## Description of the task
List each line of the data in which the string "flex" appears.

(Items from a dataset)

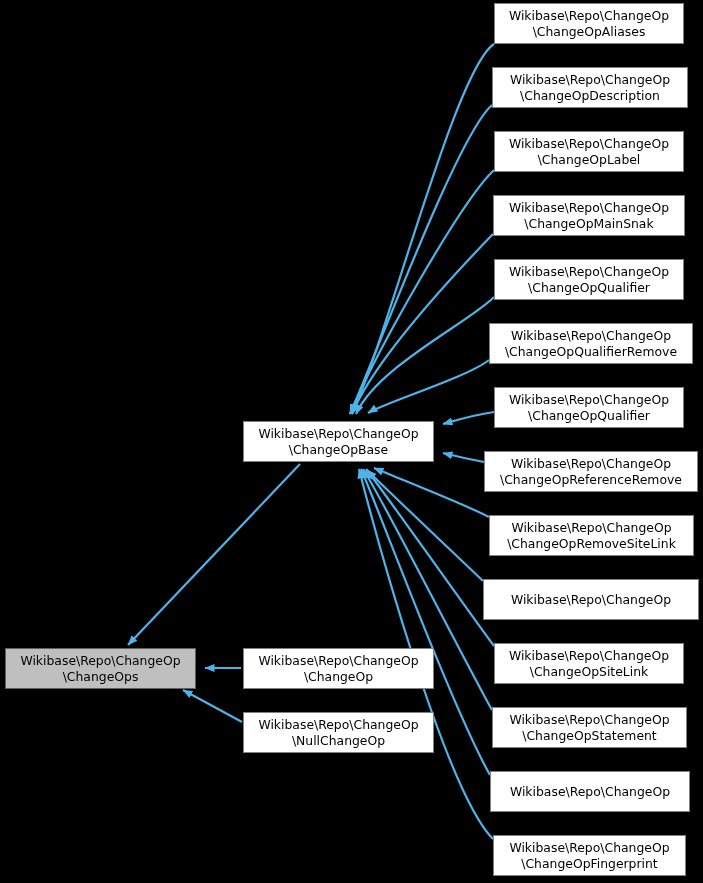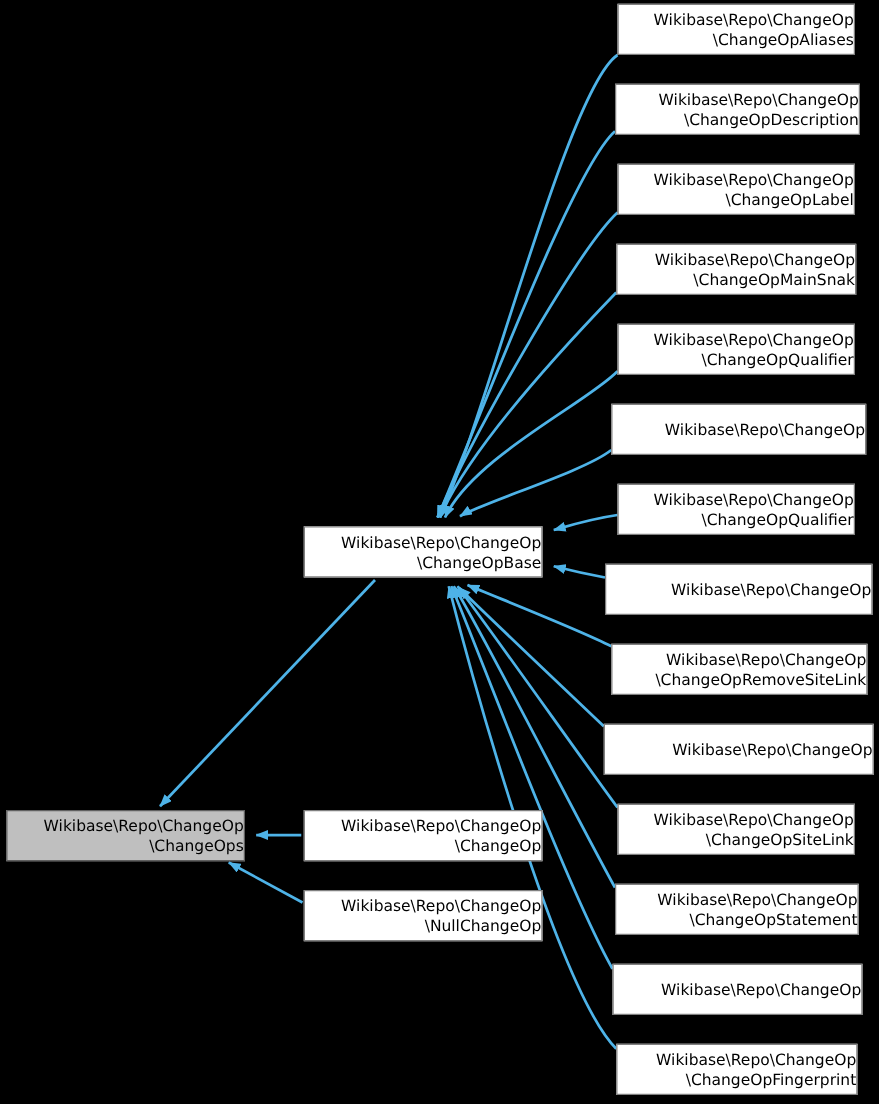--- a/index.html
+++ b/index.html
@@ -34,7 +34,7 @@
     text-align: center;
     display: flex;
     flex-direction: column;
-    align-items: flex-end;
+    align-items: center;
     justify-content: center;
     white-space: pre;
     letter-spacing: 0px;

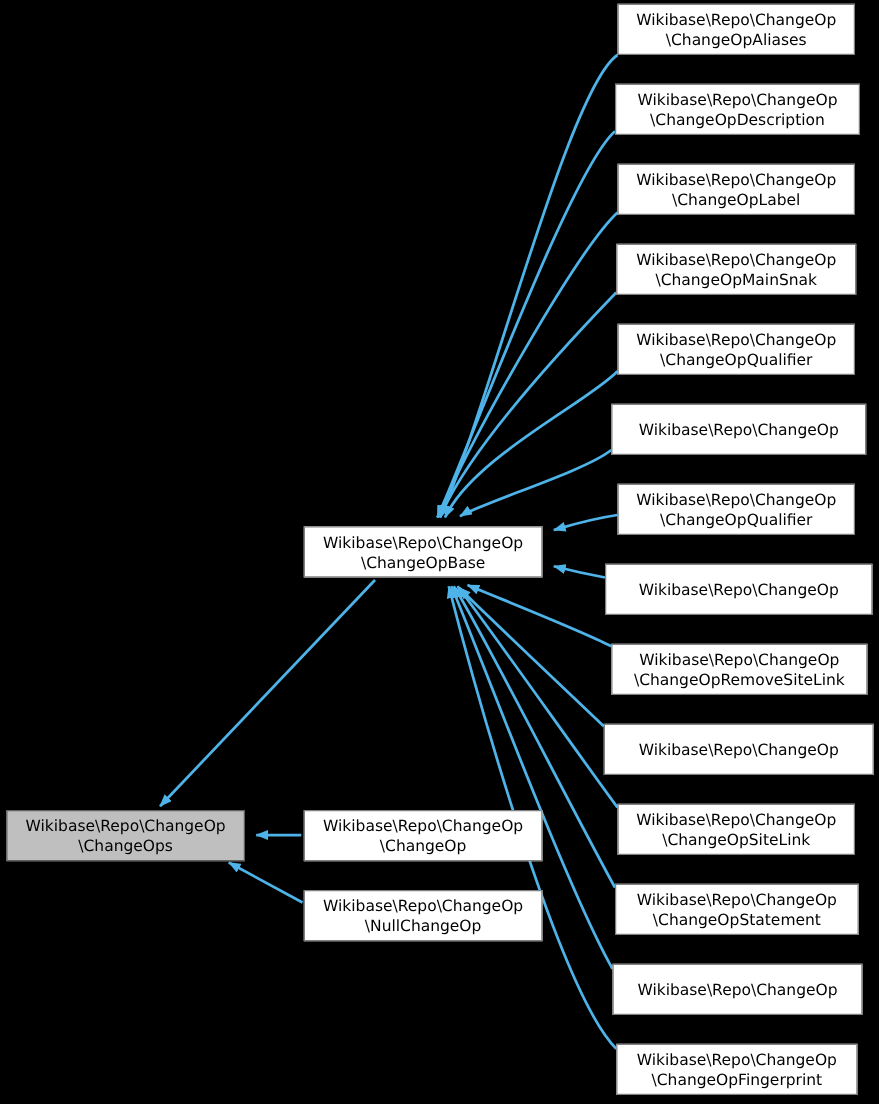--- a/index.html
+++ b/index.html
@@ -131,6 +131,7 @@
 
   <div class="node" style="left:489px; top:323px; width:204px; height:41px;">
     <span class="ln">Wikibase\Repo\ChangeOp</span>
+    <span class="ln">\ChangeOpQualifierRemove</span>
   </div>
 
   <div class="node" style="left:494px; top:387px; width:190px; height:41px;">

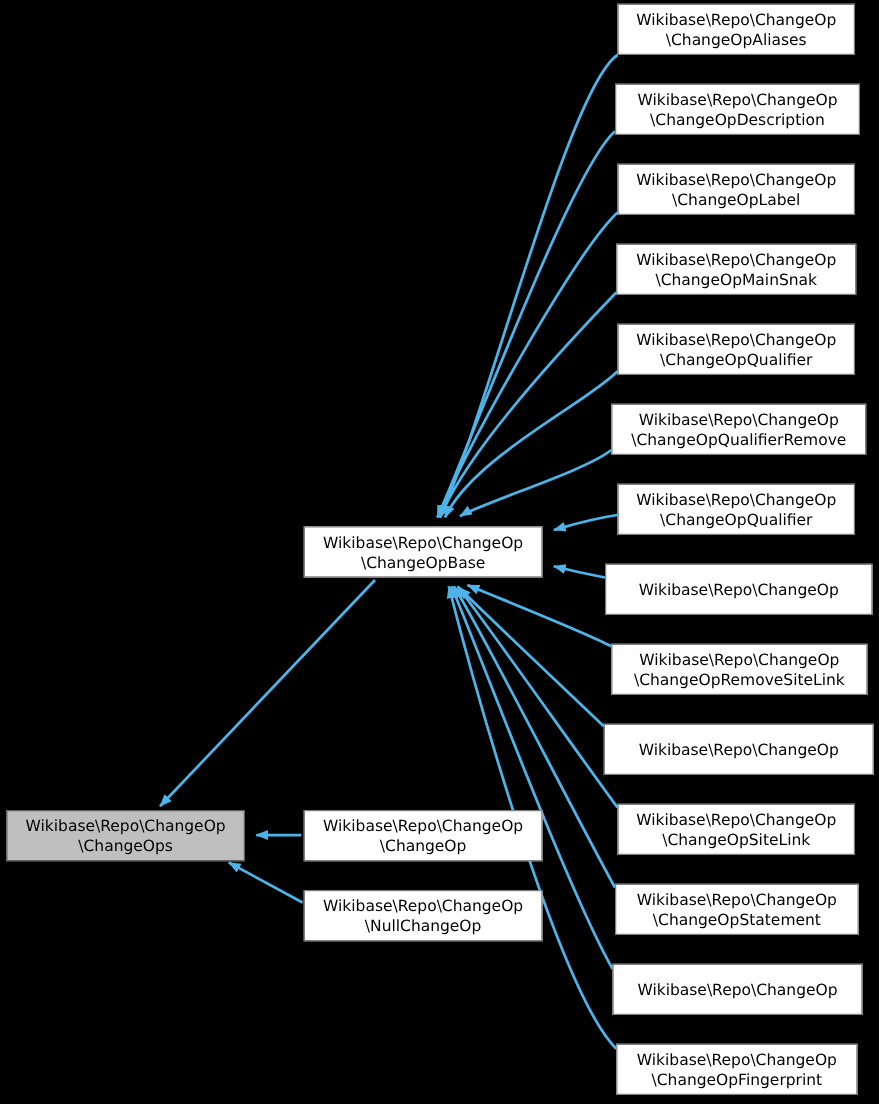--- a/index.html
+++ b/index.html
@@ -141,6 +141,7 @@
 
   <div class="node" style="left:484px; top:451px; width:214px; height:41px;">
     <span class="ln">Wikibase\Repo\ChangeOp</span>
+    <span class="ln">\ChangeOpReferenceRemove</span>
   </div>
 
   <div class="node" style="left:489px; top:515px; width:205px; height:41px;">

## Finished exercise
     display: flex;
     flex-direction: column;
-    align-items: flex-end;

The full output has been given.